Charles Messier discovered M48 in 1771. Charles mistakenly cataloged the cluster's location. This lead to later independent discoveries by Elert Bode in 1782 and Charles's sister, Caroline Herschel, in 1783. Charles published his sister's discovery in his catalog as H VI.22 on February 1, 1786.
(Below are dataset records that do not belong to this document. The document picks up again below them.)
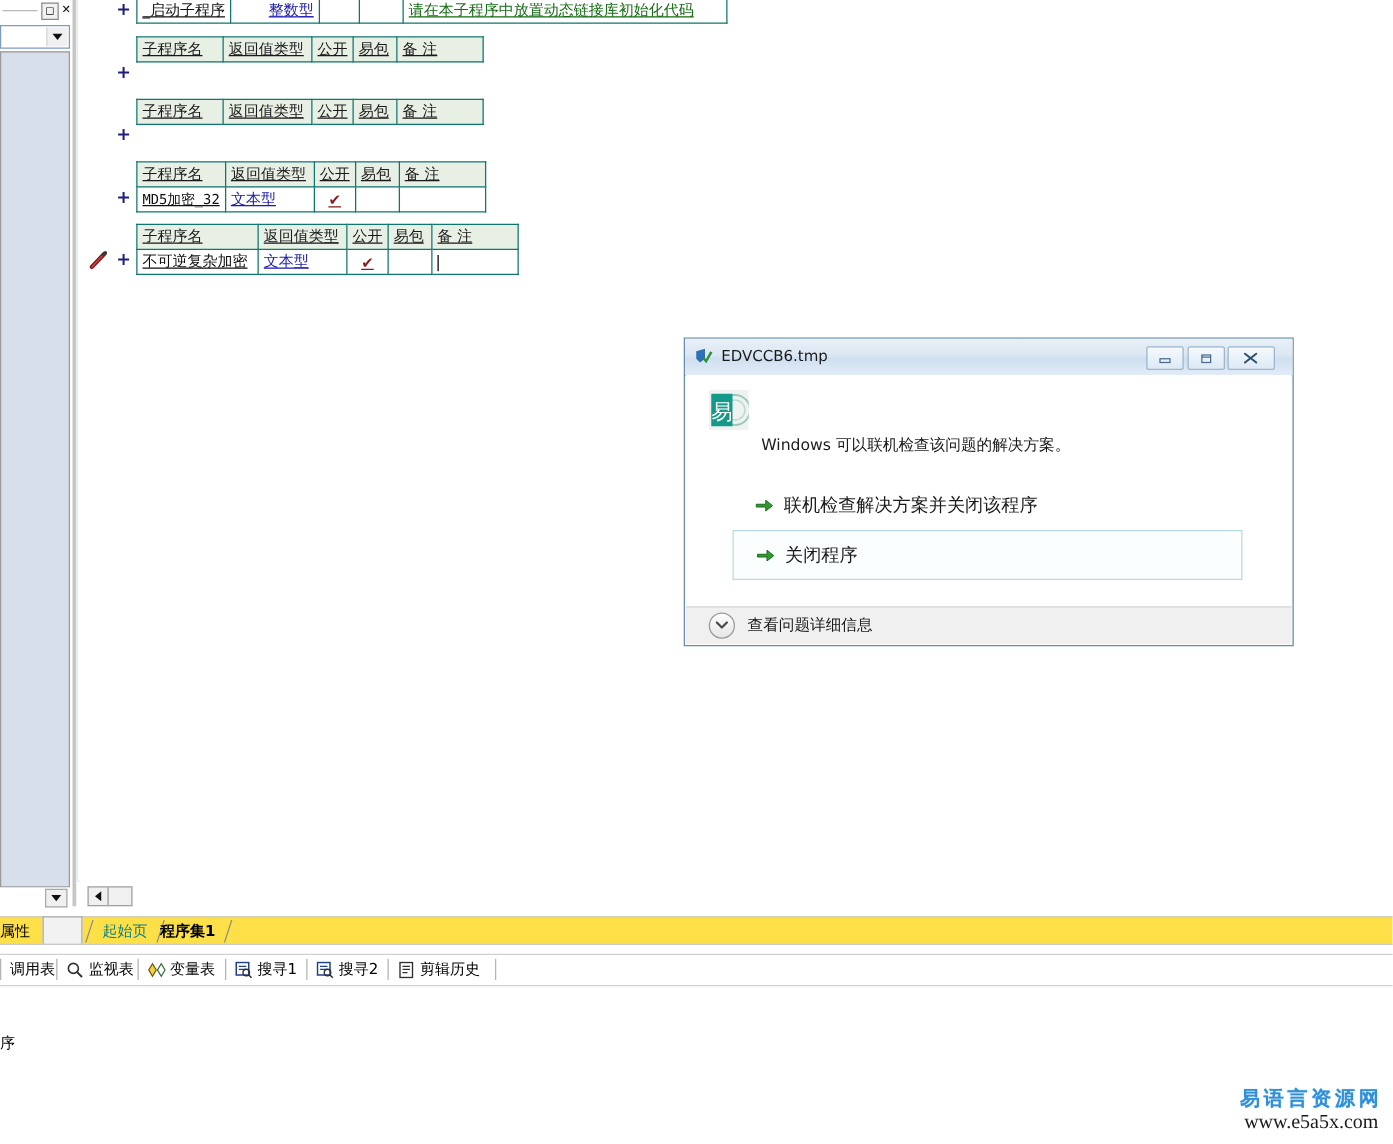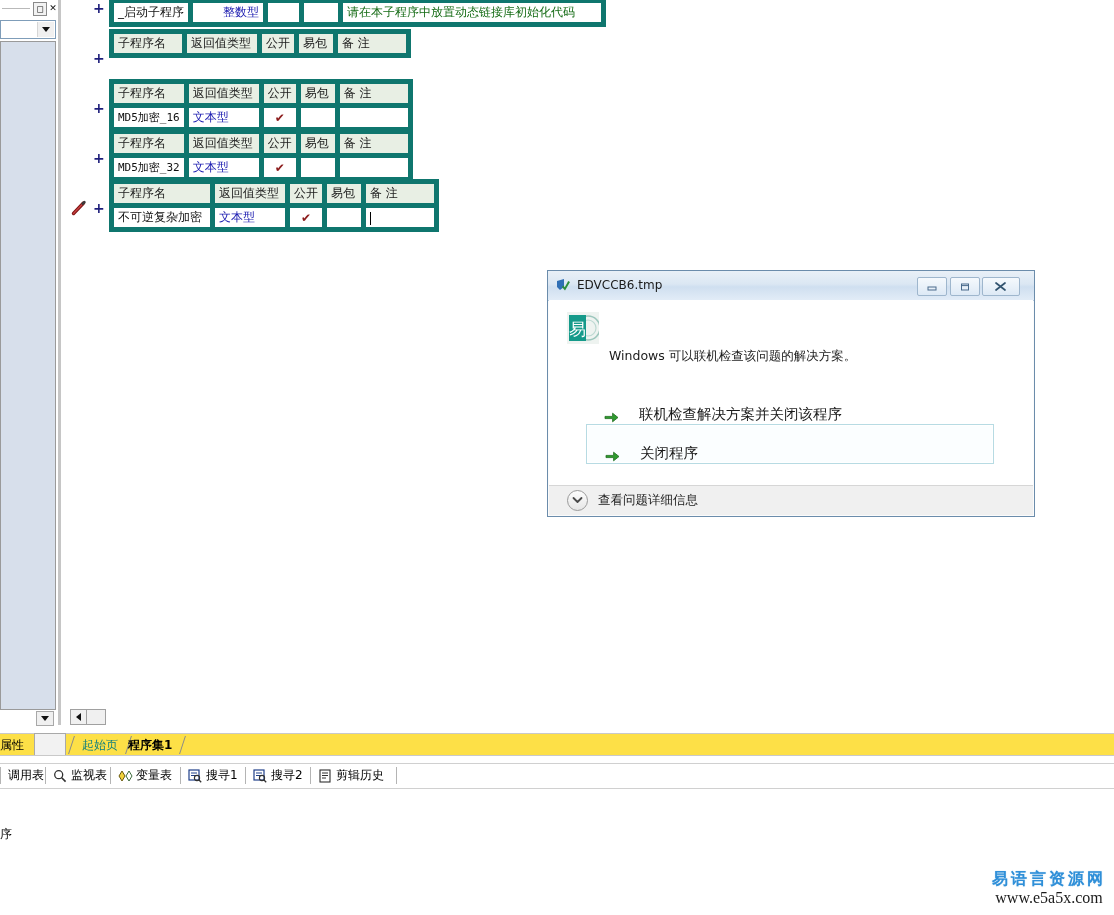"_启动子程序" .etab td { border: 5px solid #0f766e -> 1px solid #0f766e; text-decoration: none -> underline }
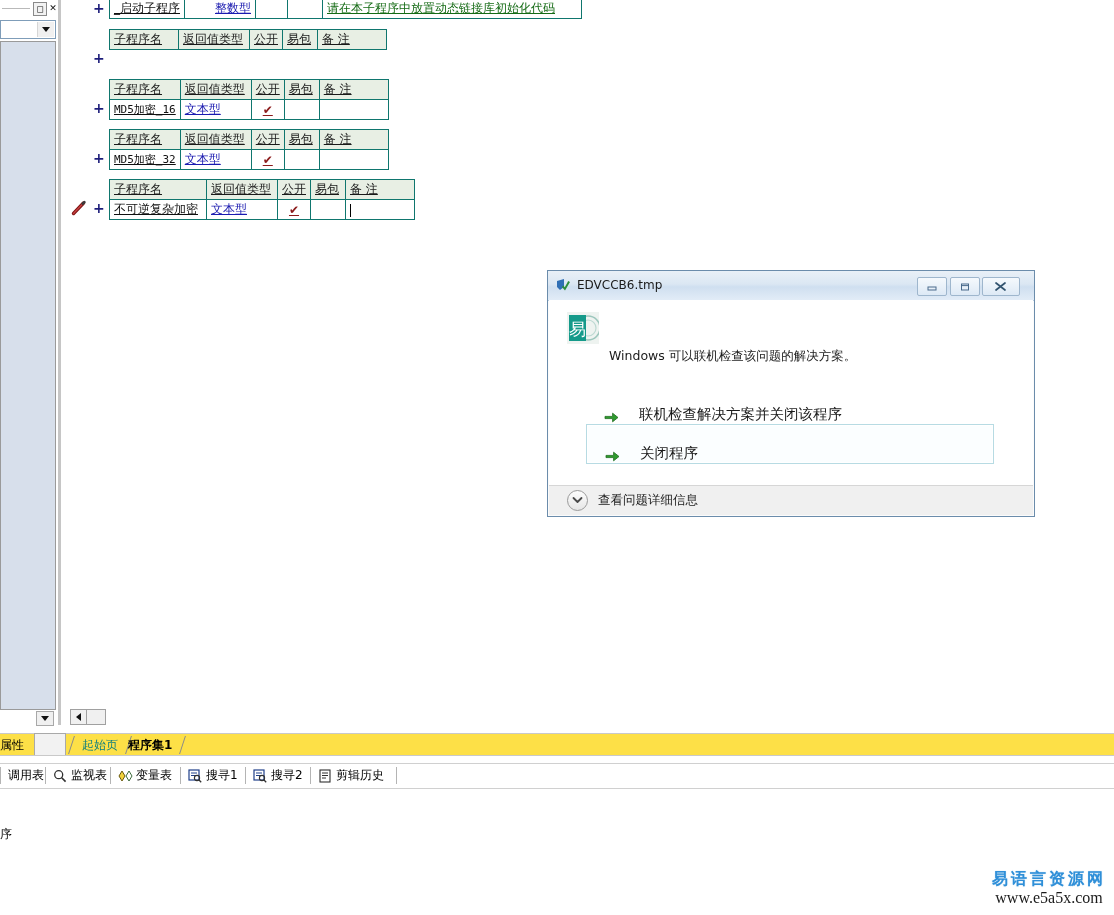"MD5加密_16" tr { html: <tr> <td>MD5加密_16</td> <td>文本型</td> <td>✔</td> <td></td> <td></td> </tr> -> none }
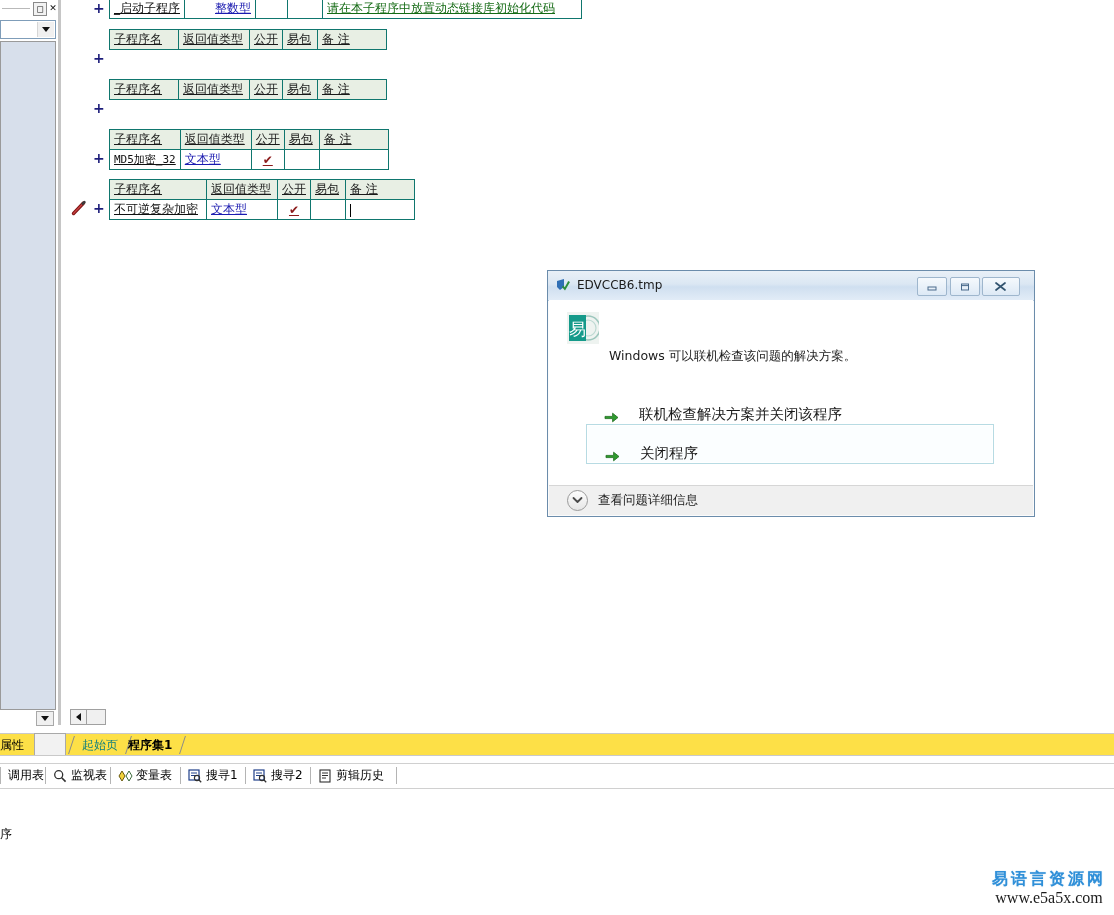"联机检查解决方案并关闭该程序" .dlg-opt { align-items: flex-end -> center; gap: 20px -> 8px }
The cluster spans roughly 23 light-years and lies about 1,500 to 2,000 light-years away, toward the constellation of Hydra. M48 is about 300 million years old, still young enough to have many young bright blue stars. Clusters, like this, are loosely bound by gravity. As they age, the clusters spread out and the member stars slowly escape.